- Born: 3 October 1934 (age 91) Nnobi, Idemili South Local Government Area LGA of Anambra State
- Occupation: Professor of Estate Management
- Notable work: He served as the Dean Faculty of Environmental Sciences after which he went ahead to become the Deputy Vice Chancellor in charge of University of Nigeria;

= John Anenechukwu Umeh =

John Anenechukwu Umeh (born 3 October 1934) is the first professor of estate management in Africa and Asia.

He is a recipient of many national and international honours and awards including Nigeria’s National Honour of Order of the Federal Republic (OFR).

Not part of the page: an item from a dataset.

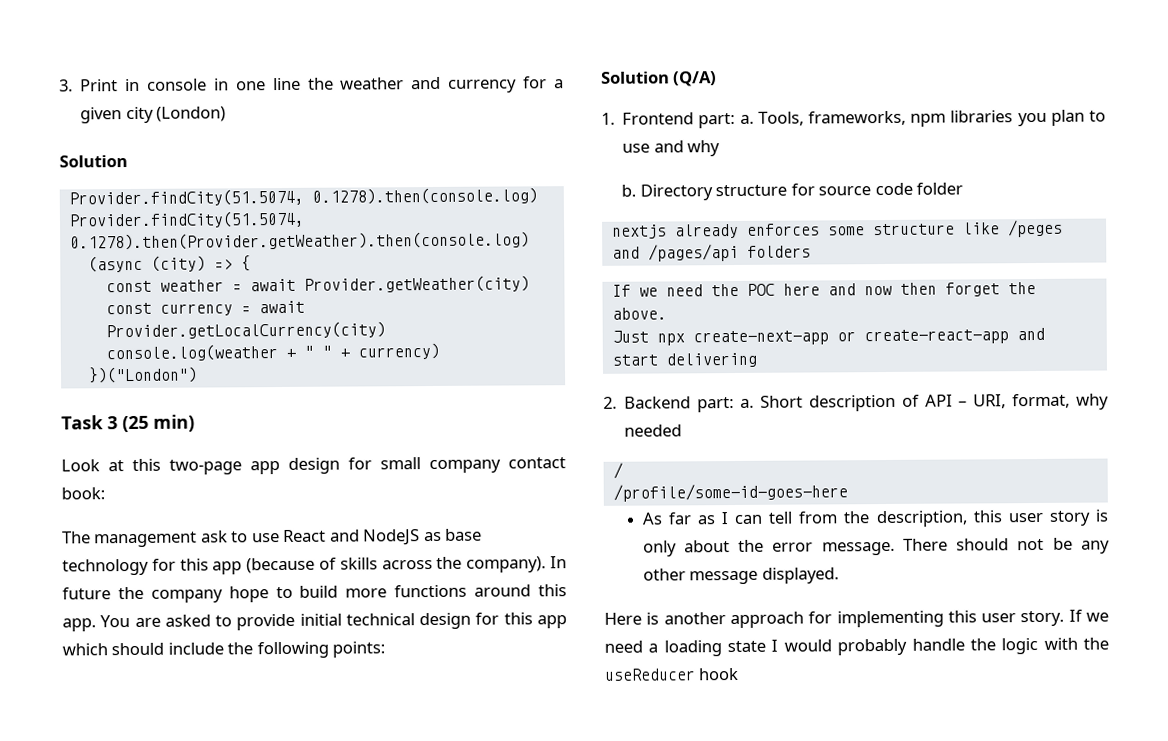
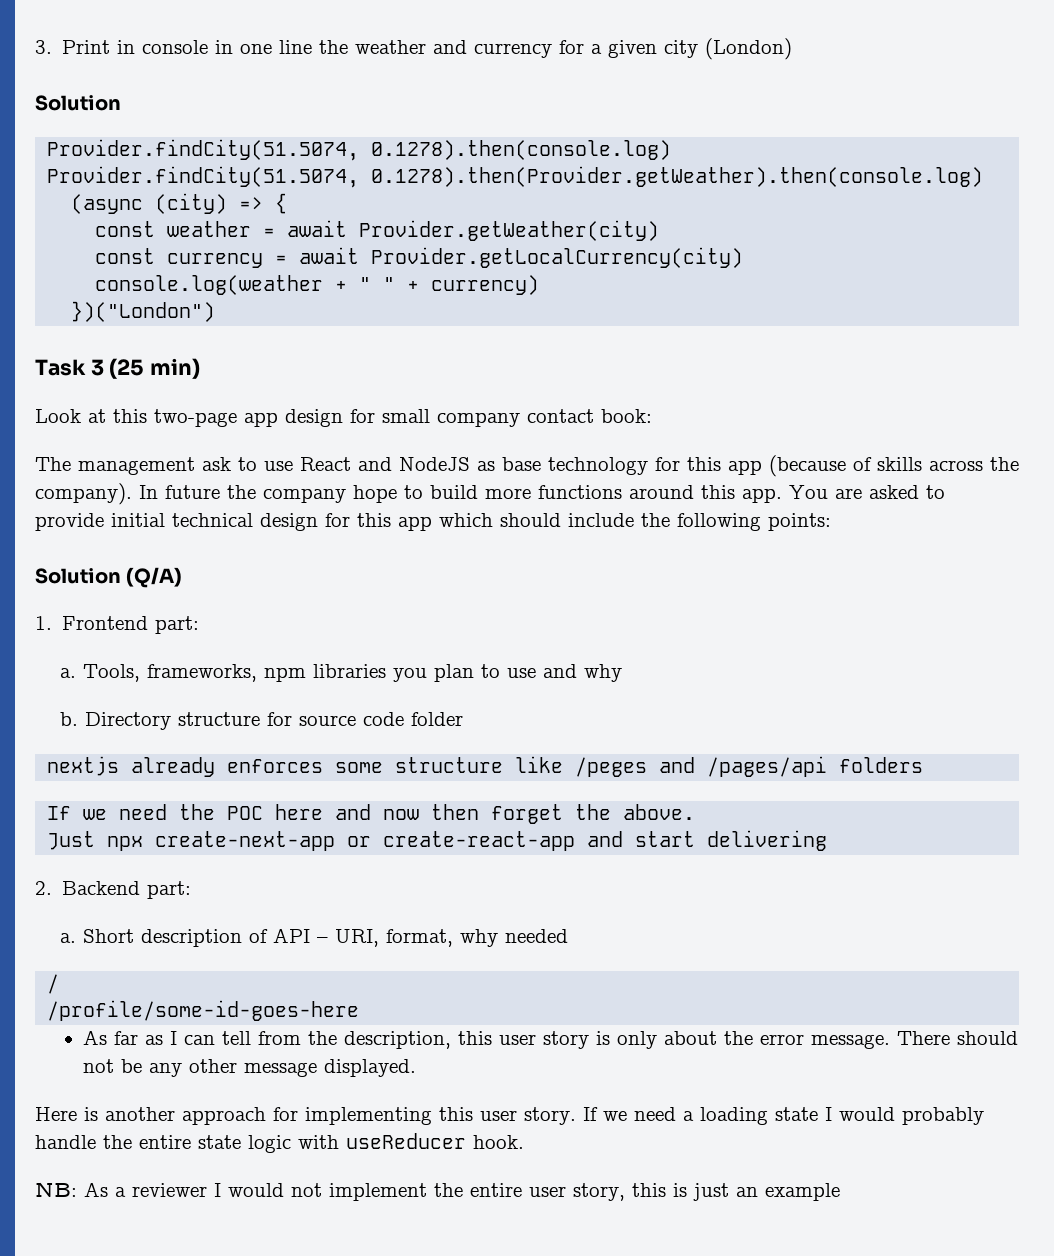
(736, 120) none -> (200, 625) //
(735, 405) none -> (192, 890) //
[1001,637,1109,655] [604,667,740,681] logic with the useReducer hook -> [139,1133,524,1153] [35,1182,840,1201] entire state logic with useReducer hook. // NB: As a reviewer I would not implement the entire user story, this is just an example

== Early life and education ==
He was born on 3 October 1934 in Nnobi, Idemili South Local Government Area LGA of Anambra State He holds the following qualifications: B.Sc. Est. Man. (London), M.Sc. Est. Man. (London), M. A. Status Pembroke College, University of Cambridge, FRICS (UK), FRVA (UK), FNIVS (Nig.), and RSV (Nig.).

== Appointments ==
He served as the dean of the Faculty of Environmental Sciences, after which he went ahead to become the deputy vice chancellor in charge of University of Nigeria, Enugu Campus. He equally served as a visiting professor to Postgraduate Centre for Planning. University of Strathclyde Glasgow UK. Visiting professor in land economy, University of Aberdeen UK. Also as a visiting scholar, Department of Land Economy, University of Cambridge.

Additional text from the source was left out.